Rückblenden machen wesentliche Schritte hin zu seinem jetzigen Erfolg deutlich. Ein Weg, der in der Kindheit in Russland beginnt, über eine holprige Schullaufbahn in Deutschland, dann über Wettbewerbe und sein Studium bei unterschiedlichen Lehrern und Professoren läuft und schließlich in eine Karriere mündet, die erst langsam, dann immer schneller an Fahrt aufnimmt, um dann durch die Pandemie jäh gestoppt zu werden. Als Leser*in erscheint einem Igor Levit oft als Getriebener, der Mühe hat, seine vielen Facetten unter einen Hut zu bringen und seine Energien zu kanalisieren. Jemand, der unbedingt auf das Echo eines Gegenübers angewiesen ist, gerade auch in seinen Konzerten.
Insbesondere wird deutlich, dass er für den herkömmlichen Konzertbetrieb eine Herausforderung ist. „Aus seiner Sicht ist Kunst, ist Musik ohne Positionierung nicht denkbar(…).“ Dadurch eckt er an und wird manches Mal zur Zielscheibe, zumal er seine Gedanken auf Twitter verbreitet und keinen Hehl daraus macht.

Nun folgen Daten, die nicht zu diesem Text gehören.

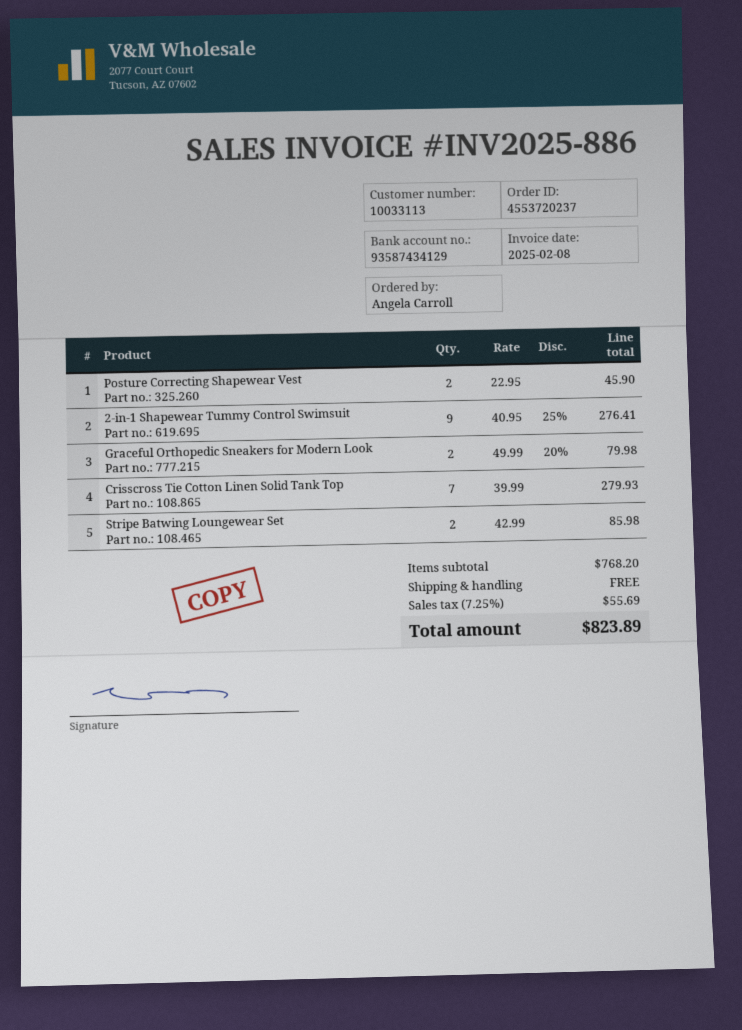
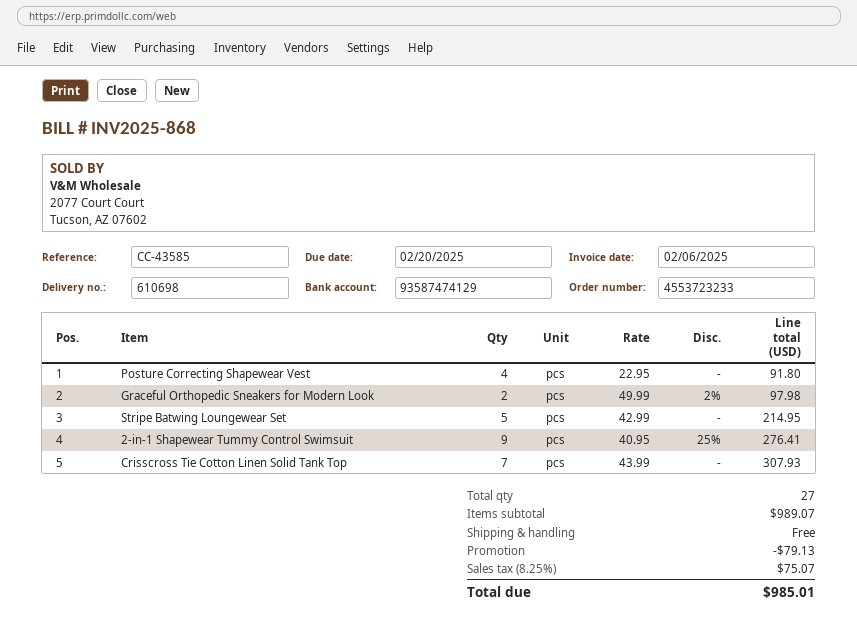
order number: 4553720237 -> 4553723233
invoice number: INV2025-886 -> INV2025-868
invoice date: 2025-02-08 -> 2025-02-06
bank account: 93587434129 -> 93587474129
Posture Correcting Shapewear Vest: 2 x 22.95 = 45.90 -> 4 x 22.95 = 91.80
Graceful Orthopedic Sneakers for Modern Look: 2 x 49.99 - 20% = 79.98 -> 2 x 49.99 - 2% = 97.98
Crisscross Tie Cotton Linen Solid Tank Top: 7 x 39.99 = 279.93 -> 7 x 43.99 = 307.93
Stripe Batwing Loungewear Set: 2 x 42.99 = 85.98 -> 5 x 42.99 = 214.95
subtotal: 768.20 -> 989.07
discount: none -> 79.13
tax: 7.25% = 55.69 -> 8.25% = 75.07
total: 823.89 -> 985.01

Das Buch bringt einem Igor Levit sehr nah, den Menschen, den Pianisten und den politischen Akteur. Dadurch, dass oftmals Interaktionen zwischen Levit und Zinnecker wie sehr spontan aufgeschrieben und nicht redigiert wirken, entsteht eine unvermittelte Lebendigkeit und das Gefühl, einen guten Einblick in das Innenleben und die Gedankenwelt des Pianisten zu bekommen, aber auch in die Härten, die eine Solistenkarriere mit sich bringt.